WHAT YOU NEED TO DO → What lines in the listing below hold the string "Nowości"? Please copy them out.

#### PROVIDED ENTRIES

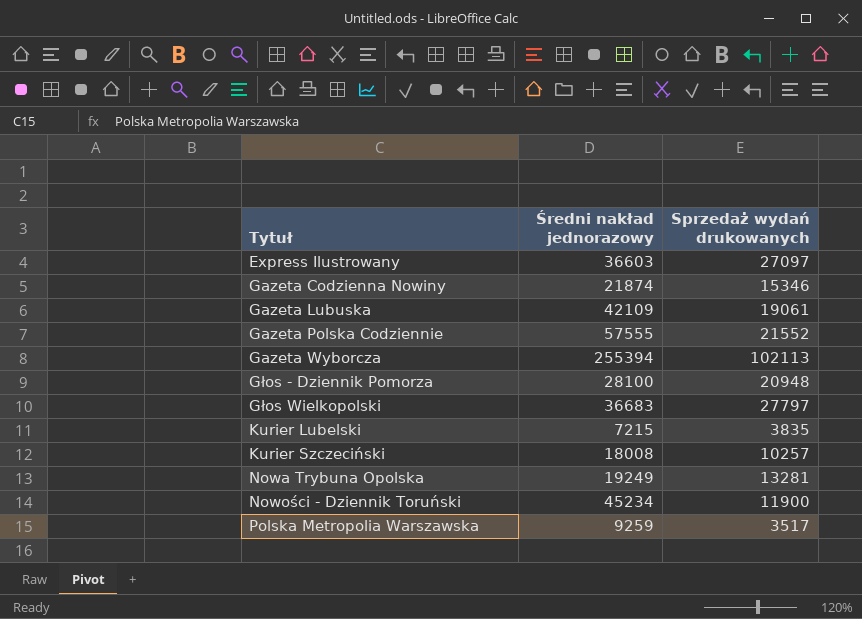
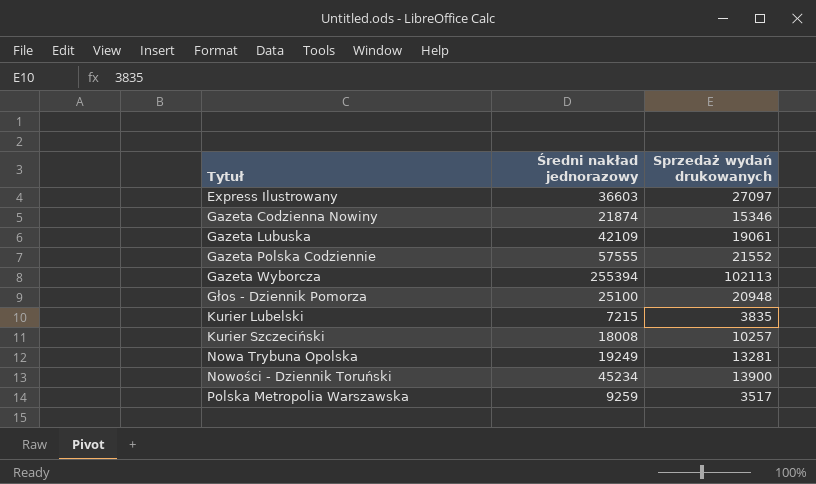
row Głos Wielkopolski: 36683 | 27797 -> none
Głos - Dziennik Pomorza | Średni nakład jednorazowy: 28100 -> 25100
Nowości - Dziennik Toruński | Sprzedaż wydań drukowanych: 11900 -> 13900

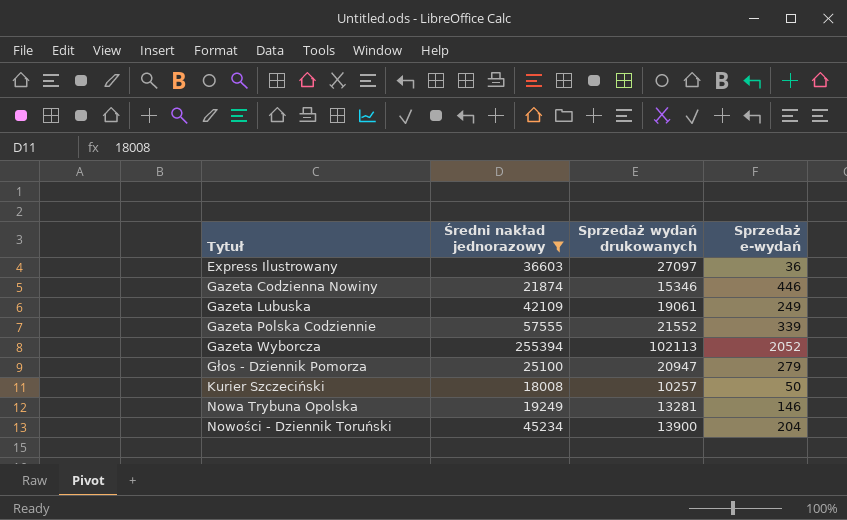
filter: none -> Średni nakład jednorazowy >= 18008
column Sprzedaż e-wydań | position: none -> 4
Głos - Dziennik Pomorza | Sprzedaż wydań drukowanych: 20948 -> 20947

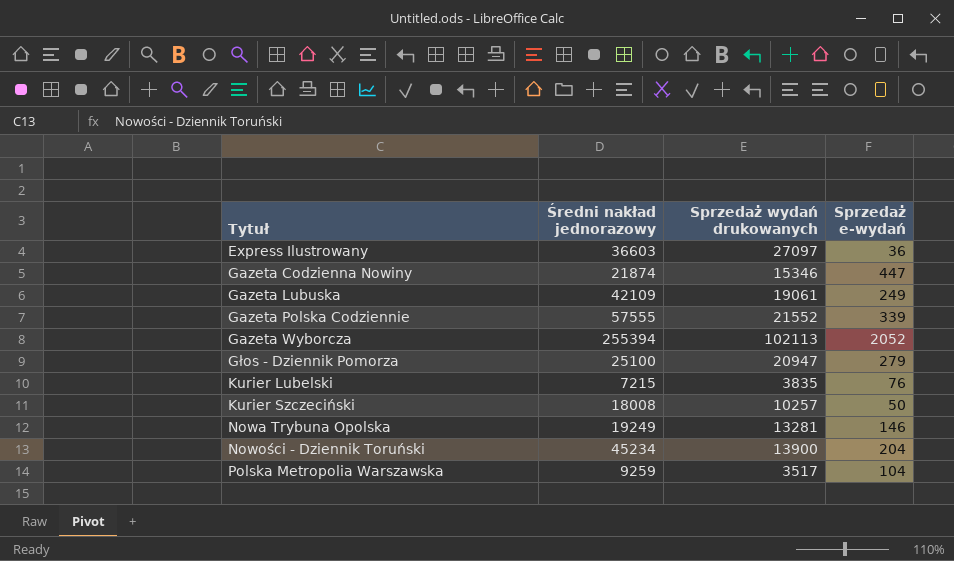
filter: Średni nakład jednorazowy >= 18008 -> none
Gazeta Codzienna Nowiny | Sprzedaż e-wydań: 446 -> 447

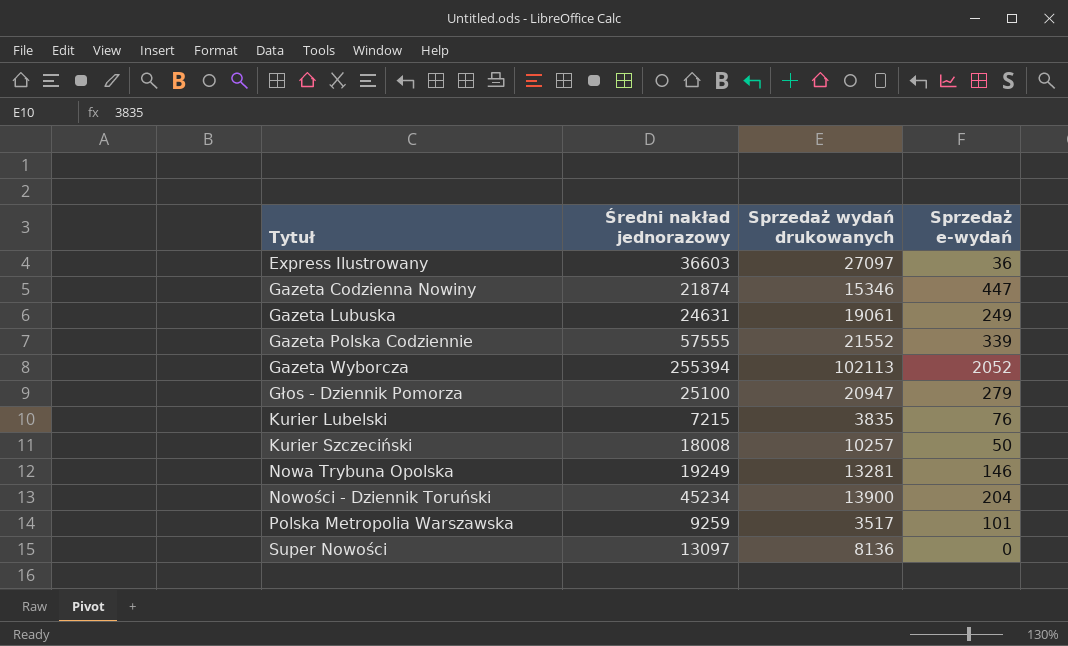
Gazeta Lubuska | Średni nakład jednorazowy: 42109 -> 24631
Polska Metropolia Warszawska | Sprzedaż e-wydań: 104 -> 101
row Super Nowości: none -> 13097 | 8136 | 0

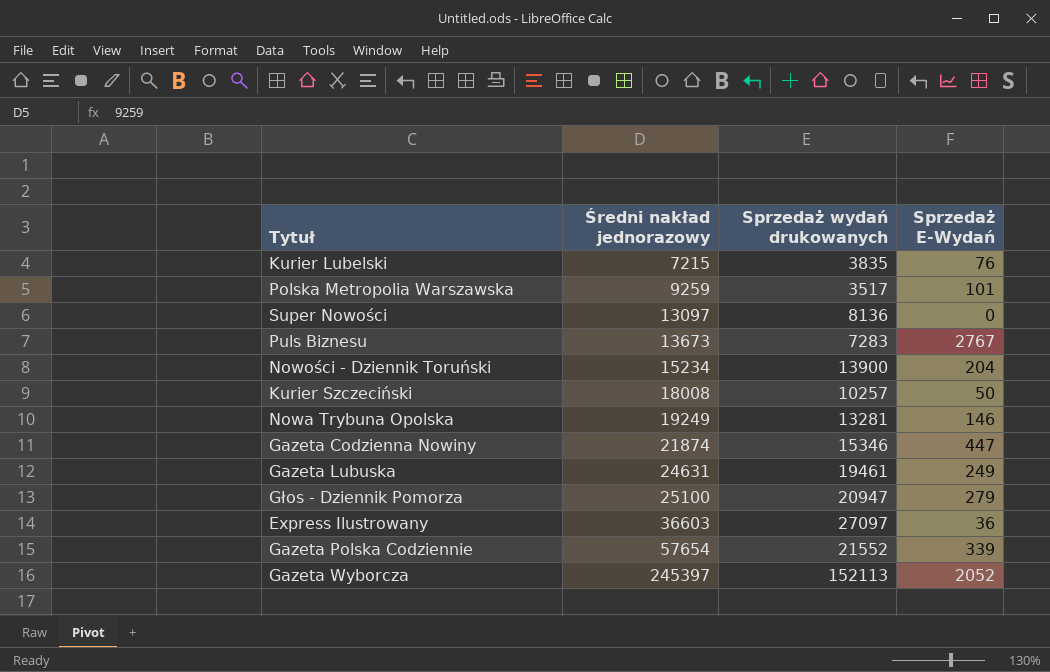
row order: Tytuł ascending -> Średni nakład jednorazowy ascending
column name: Sprzedaż e-wydań -> Sprzedaż E-Wydań
row Puls Biznesu: none -> 13673 | 7283 | 2767
Nowości - Dziennik Toruński | Średni nakład jednorazowy: 45234 -> 15234
Gazeta Lubuska | Sprzedaż wydań drukowanych: 19061 -> 19461
Gazeta Polska Codziennie | Średni nakład jednorazowy: 57555 -> 57654
Gazeta Wyborcza | Średni nakład jednorazowy: 255394 -> 245397
Gazeta Wyborcza | Sprzedaż wydań drukowanych: 102113 -> 152113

########

TASK SOLUTION →
Nowości - Dziennik Toruński | Sprzedaż wydań drukowanych: 11900 -> 13900
row Super Nowości: none -> 13097 | 8136 | 0
Nowości - Dziennik Toruński | Średni nakład jednorazowy: 45234 -> 15234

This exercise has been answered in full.